Liu Xiaobo, Nobel de la Paz 2010


Una pequeño pedazo de la historia de Liu Xiaobo, Nobel de la Paz 2010, que el azar me permitió rescatar cuando él estaba preso después de Tiananmen. Se los comparto ahora, como un pequeño homenaje al escritor y disidente chino que acaba de morir:
"Liu Xiaobo: 'Niños, no se sacrifiquen así'."
Adriana Malvido
A fines de mayo de 1989 el azar me llevó a Hong Kong. Cuando llegué a mi habitación en el décimo piso de un hotel me asomé por la ventana y vi la manifestación más grande en la historia del lugar: un millón de jóvenes marchaban en apoyo al movimiento de los estudiantes chinos en la Plaza Tiananmen.
Al día siguiente estaba por subirme al ferry que me trasladaría de la isla a la península de Kowloon cuando me topé en el puerto con un grupo de ciudadanos que repartían volantes y pancartas. Todavía gobernada por los británicos, gente de Hong Kong se unía al clamor de los estudiantes de Pekín por una democratización pacífica en China. “Somos los mismos”, decían. Ya no tomé el ferry. Y aquella entrevista con los líderes del Grupo Hong Kong, me permitió recibir documentación, testimonios desde las cárceles chinas y desde el exilio, grabaciones traducidas, historias personales y colectivas…

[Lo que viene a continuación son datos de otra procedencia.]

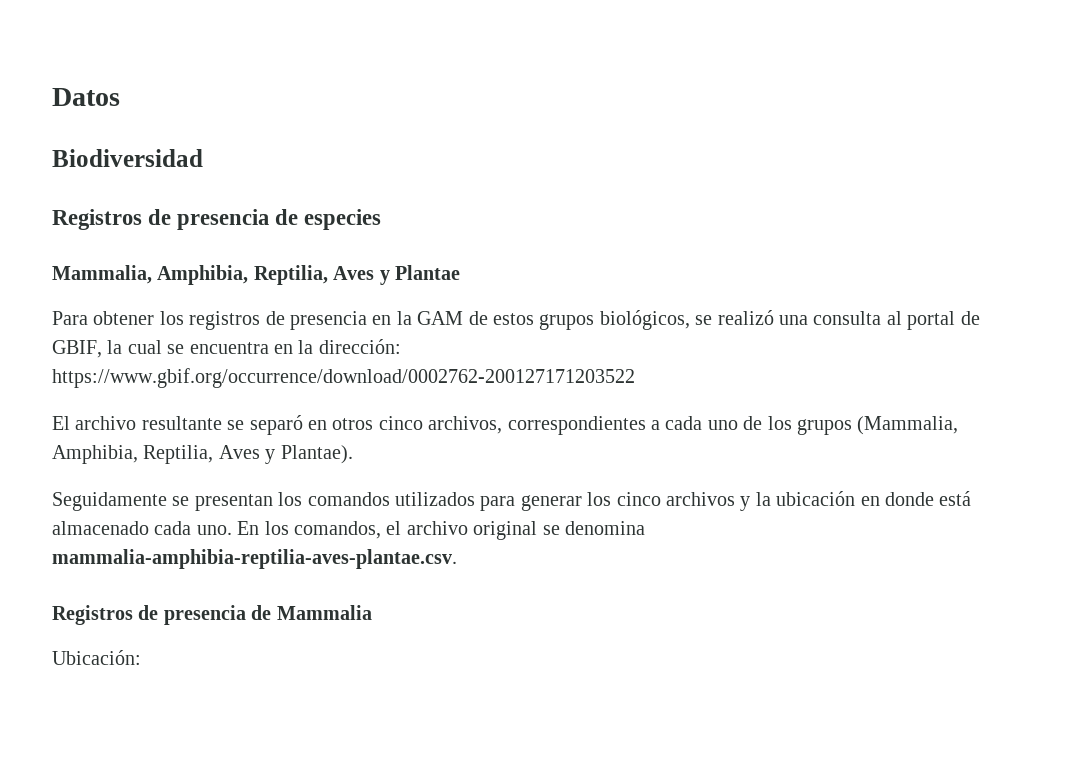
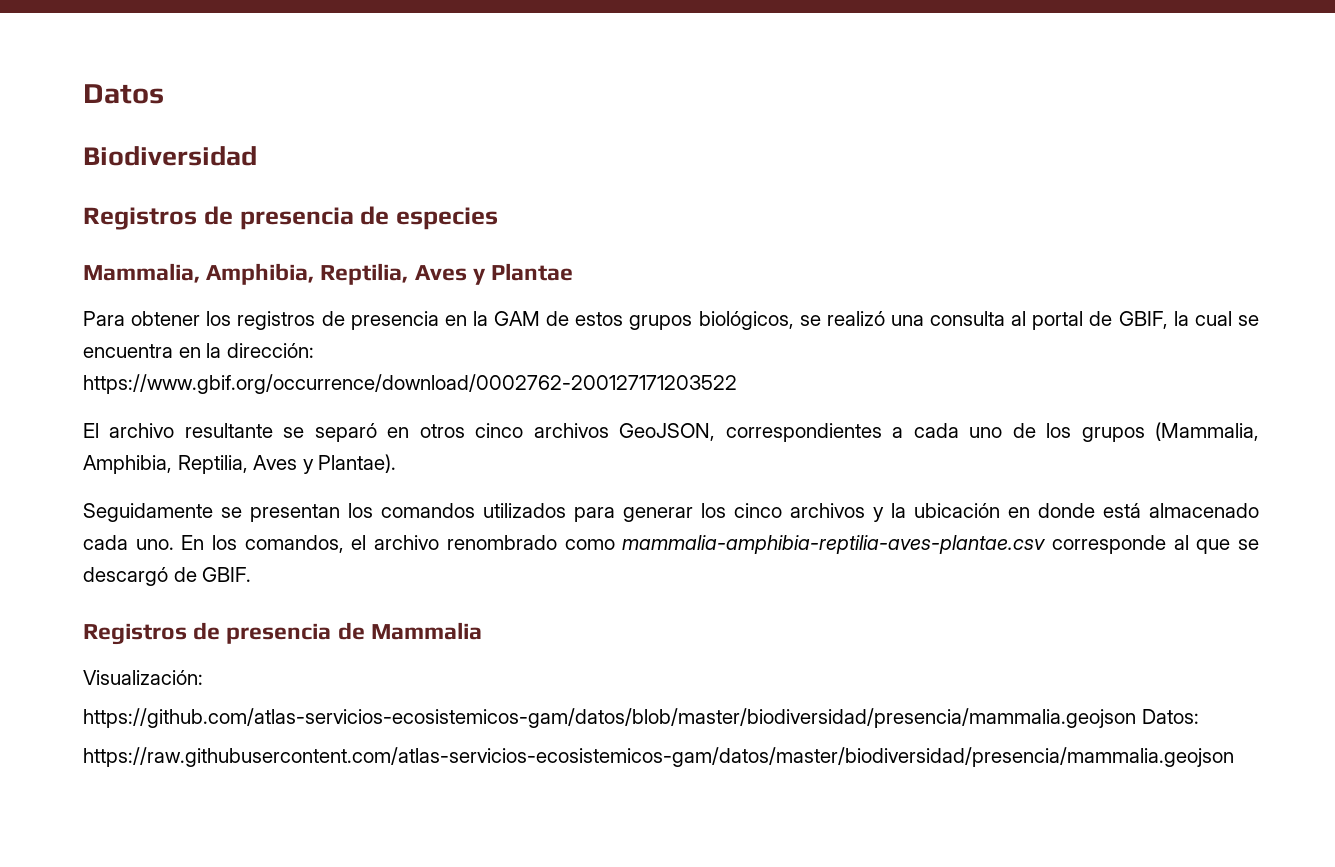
[428,416,503,434] archivos, -> [533,423,716,441] archivos GeoJSON,
[473,521,645,540] [52,549,457,569] original se denomina mammalia-amphibia-reptilia-aves-plantae.csv. -> [446,535,1259,554] [83,567,252,586] renombrado como mammalia-amphibia-reptilia-aves-plantae.csv corresponde al que se descargó de GBIF.
[52,650,141,665] Ubicación: -> [83,670,203,685] [83,708,1199,728] [83,747,1234,767] Visualización: // https://github.com/atlas-servicios-ecosistemicos-gam/datos/blob/master/biodiversidad/presencia/mammalia.geojson Datos: // https://raw.githubusercontent.com/atlas-servicios-ecosistemicos-gam/datos/master/biodiversidad/presencia/mammalia.geojson

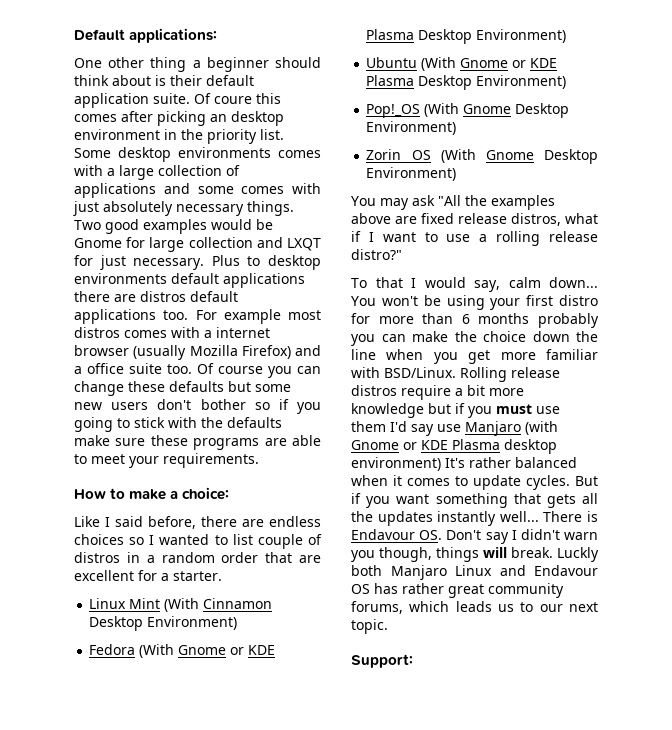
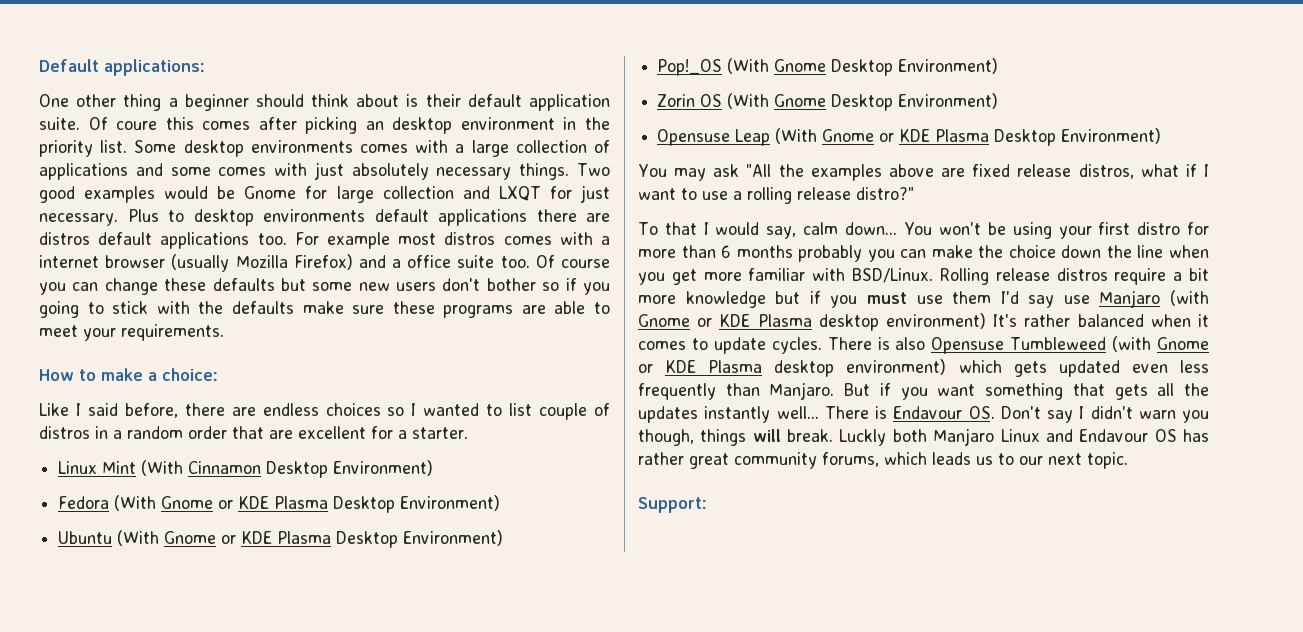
(457, 174) none -> [657,128,1162,146] // Opensuse Leap (With Gnome or KDE Plasma Desktop Environment)
(570, 482) none -> [827,336,1209,354] [638,359,1209,377] [638,382,835,400] There is also Opensuse Tumbleweed (with Gnome or KDE Plasma desktop environment) which gets updated even less frequently than Manjaro.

Por ellos supe de Liu Xiaobo, que un día antes de la entrada de las tropas a Pekín, se mantenía en huelga de hambre junto con Zhou Duo, Gau Xin y Hou Dejian. Los tres prestigiados profesores y el músico emitían la declaración: Movimiento por la Democracia, contra cualquier forma de violencia y a favor del diálogo con el gobierno hacia la libertad y los derechos humanos.
En la madrugada del 4 de junio de 1989, por el Boulevard de la Paz Eterna la sangre de la represión ya fluía a ríos, según testimonio de Chai Ling, comando en jefe de Tiananmen que logró enviar una grabación a Hong Kong. Amenazados, los estudiantes en la Plaza se tomaron de la mano y cantaban Los descendientes del dragón cuando Xiaobo dijo: “Niños, no se sacrifiquen así” y junto a los otros tres líderes se dirigió a negociar con los soldados para que dejaran a la gente retirarse de ahí; así salvaron cientos de vidas antes de que los ejecutores abrieran fuego.
A sus 33 años, Xiaobo fue encarcelado 20 meses y luego pasó tres años en un campo de “reeducación por el trabajo” donde se casó con la poeta Liu Xia. Volvió a prisión en 2008 por la redacción y difusión por Internet de la Carta 08 que, inspirada en el manifiesto de Václav Havel que originó la revolución de terciopelo en Checoslovaquia, reunió más de 20 mil firmas.
Liu Xiaobo, Nobel de la Paz 2010, no pudo recoger su premio porque el gobierno chino lo impidió. Él, a distancia, se lo dedicó a los mártires de Tiananmen, según informó Liu Xia antes de ser incomunicada. El Grupo HK, que súbitamente dejó los envíos antes de que la isla se reintegrara a China en 1997, debe estar recordándolo, como todos los chinos silenciados. Porque si la ética se antepone a los intereses comerciales y el mundo deja atrás la disimulación, la muerte del escritor disidente, el 13 de julio pasado, podría remover los sueños de democracia y libertad por los que tantos años luchó el gran Xiaobo.